After recently meeting and praying with priests of the Archdiocese of Washington to discuss and discern his leadership, Cardinal Donald Wuerl in a letter to priests said he has concluded that the best way to serve the Church as it moves into the future is to meet soon with Pope Francis and discuss the resignation that he had submitted to the Holy Father three years ago when he turned 75. The cardinal said he would take that action “so that this archdiocesan Church we all love can move forward.”

Citing a need to “bring healing and a new beginning at the service of this Church” in the Archdiocese of Washington, Cardinal Wuerl in a letter sent to priests of the archdiocese on Sept. 11 said he plans to go to Rome soon to meet with Pope Francis about the resignation that he presented to the Holy Father after turning 75 nearly three years ago. As required by Church law, Cardinal Wuerl submitted his resignation letter to Pope Francis on Nov. 12, 2015, but the pope has not yet accepted it.

“It was clear that some decision, sooner rather than later, on my part is an essential aspect, so that this archdiocesan Church we all love can move forward,” the cardinal said in his letter.

Cardinal Wuerl said this action is a “fruit of our discernment” following the prayers and discussion that he held with priests of the archdiocese at a Labor Day gathering.

He noted that before that gathering, the Holy Father had asked him to meet with his priests “to discern the best course of action for me to pursue as we face new revelations of the extent of the horror of the clergy abuse of children and the failures in episcopal oversight.”

Cardinal Wuerl has been under heavy criticism following the release of the Pennsylvania Grand Jury report in mid-August that detailed the sexual abuse suffered by more than 1,000 survivors by 300 priests over the past seven decades in six dioceses in that state, including in Pittsburgh, which was led by then-Bishop Wuerl from 1988 until he was named archbishop of Washington in 2006. After the grand jury report was issued, Cardinal Wuerl expressed sorrow for the suffering of abuse survivors, and he also defended his record in Pittsburgh, saying he reached out to survivors there, removed all priests credibly accused of abuse from parish ministry, and enacted strong child protection measures.

Since then, protesters had gathered outside St. Matthew’s Cathedral after the cardinal celebrated a recent Mass there, and a group of teachers demonstrated outside the Basilica of the National Shrine of the Immaculate Conception following the archdiocese’s opening school Mass, with some protesters calling for Cardinal Wuerl’s resignation.

In June, it was announced that former Washington Archbishop Theodore McCarrick had been credibly accused of abusing a minor nearly 50 years ago when he was a priest of the Archdiocese of New York, and that settlements had been made in the New Jersey dioceses of Newark and Metuchen where he had earlier served as a bishop, related to his alleged sexual misconduct with seminarians.
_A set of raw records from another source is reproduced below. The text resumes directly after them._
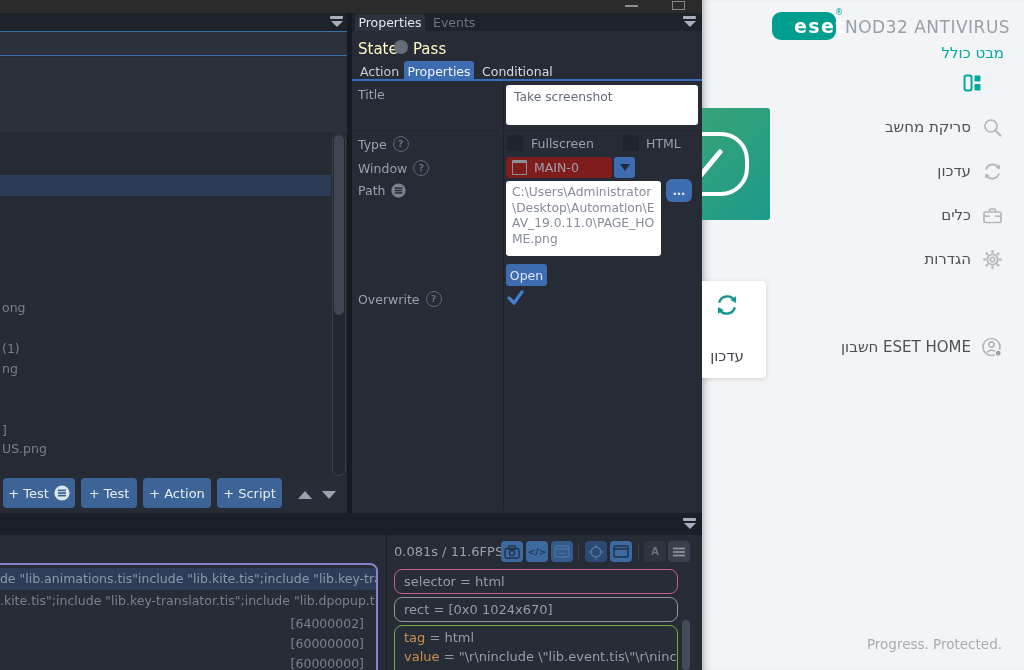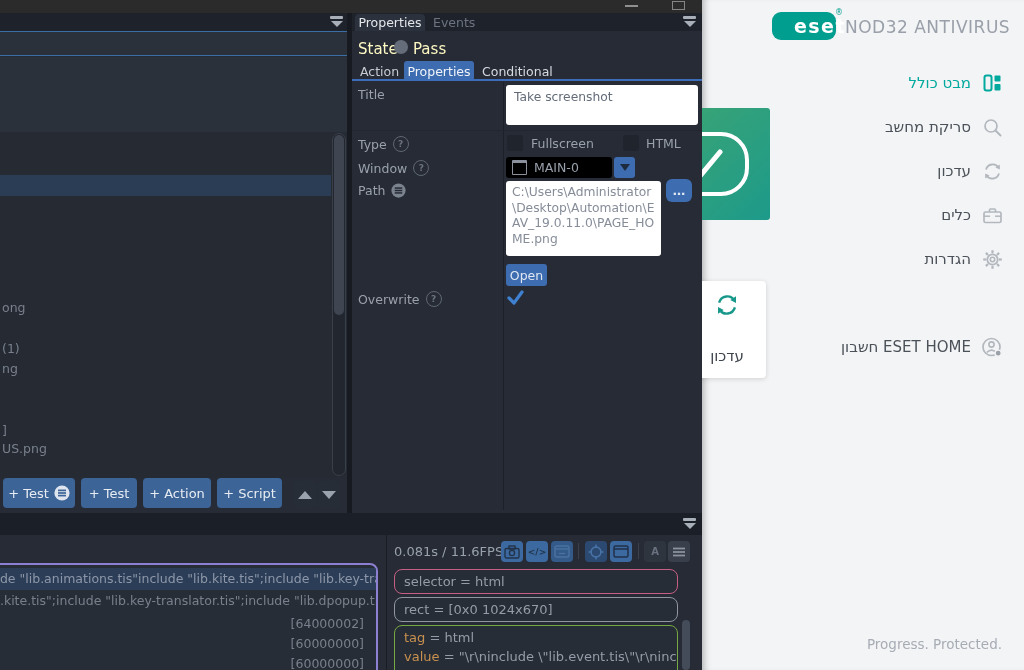--- a/index.html
+++ b/index.html
@@ -306,7 +306,7 @@
     <div class="a reg" style="left:133px;top:8px;">®</div>
     <div class="a brand" style="left:143px;top:17px;">NOD32 ANTIVIRUS</div>
 
-    <div class="a eitem" style="top:71px;">
+    <div class="a eitem" style="top:71px;flex-direction:column;">
       <span class="elabel active">מבט כולל</span>
       <svg class="eicon" viewBox="0 0 23 23">
           <rect x="3.5" y="3.5" width="7" height="15" rx="2" fill="none" stroke="#00a99d" stroke-width="2"></rect>

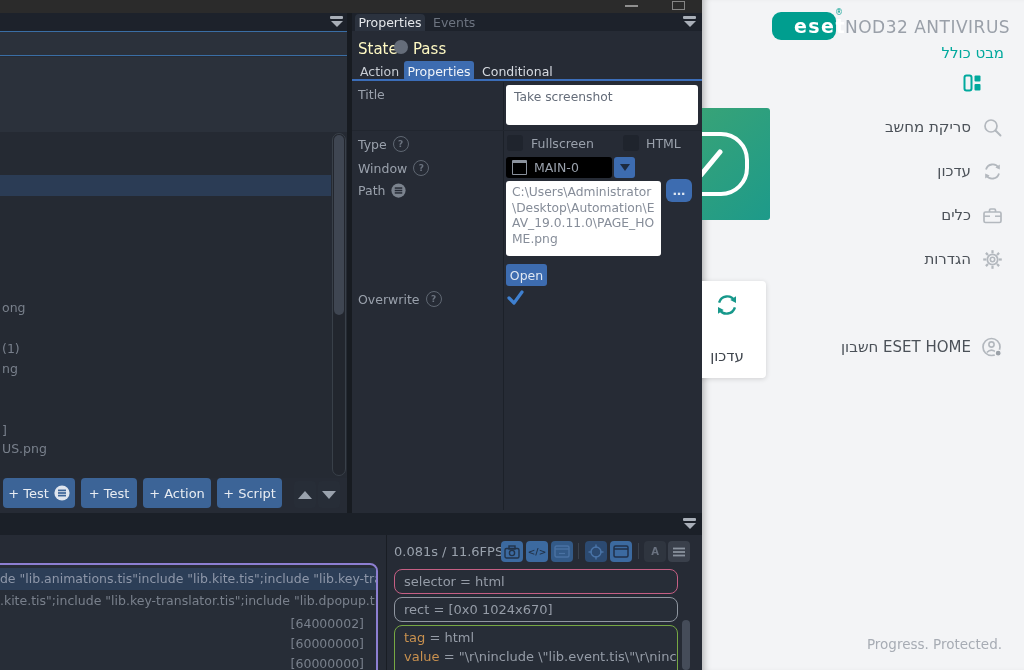--- a/index.html
+++ b/index.html
@@ -44,7 +44,7 @@
   textarea.inp{resize:none;outline:none;padding:5px 8px;font-family:"DejaVu Sans","Liberation Sans",sans-serif;}
   textarea.inp::placeholder{color:#646c79;}
   .chk{width:16px;height:16px;background:#1f242d;border-radius:3px;}
-  .combo{background:#000000;border-radius:3px;display:flex;align-items:center;gap:7px;padding-left:6px;color:#9aa1ac;font-size:12.5px;text-align:right;}
+  .combo{background:#7f1d1d;border-radius:3px;display:flex;align-items:center;gap:7px;padding-left:6px;color:#9aa1ac;font-size:12.5px;text-align:right;}
   .winglyph{width:13px;height:11px;border:1px solid #8a919c;border-top:3.5px solid #8a919c;border-radius:1px;}
   .ddbtn{background:#3d6cb0;border-radius:3px;display:flex;align-items:center;justify-content:center;}
   .dd-tri{width:0;height:0;border-left:5.5px solid transparent;border-right:5.5px solid transparent;border-top:7px solid #1d2b3f;}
Cardinal Wuerl has said that he was not aware of any earlier sanctions imposed on then-Cardinal McCarrick, whose resignation from the College of Cardinals was accepted by Pope Francis on July 28.

In his Sept. 11 letter to the archdiocese’s priests, Cardinal Wuerl said, “At issue is how to begin effectively to bring a new level of healing to survivors who have personally suffered so much and to the faithful entrusted to our care who have also been wounded by the shame of these terrible actions and have questions about their bishop’s ability to provide the necessary leadership.”

Cardinal Wuerl concluded his letter by noting that he intended to meet in the very near future with Pope Francis “about the resignation I presented nearly three years ago.” The cardinal added, “Our discernment here, I believe, has indicated the way forward to bring healing and a new beginning at the service of this Church.” 

Last week in another letter to priests, Cardinal Wuerl said that on a Sept. 14 Mass at St. Matthew’s Cathedral, he would initiate a six-week “Season of Healing” in the Archdiocese of Washington. In that letter, he encouraged parishes to unite in prayer in whatever way they found to be appropriate, and he said that resources would be provided to help bring healing to abuse survivors and to parishioners wounded by the Church’s sex abuse scandals.

“This is just a beginning,” he said in that earlier letter. “…The work of healing must and will continue. This special time is intended to call attention to our need to pray and to reach out to survivors throughout the year.”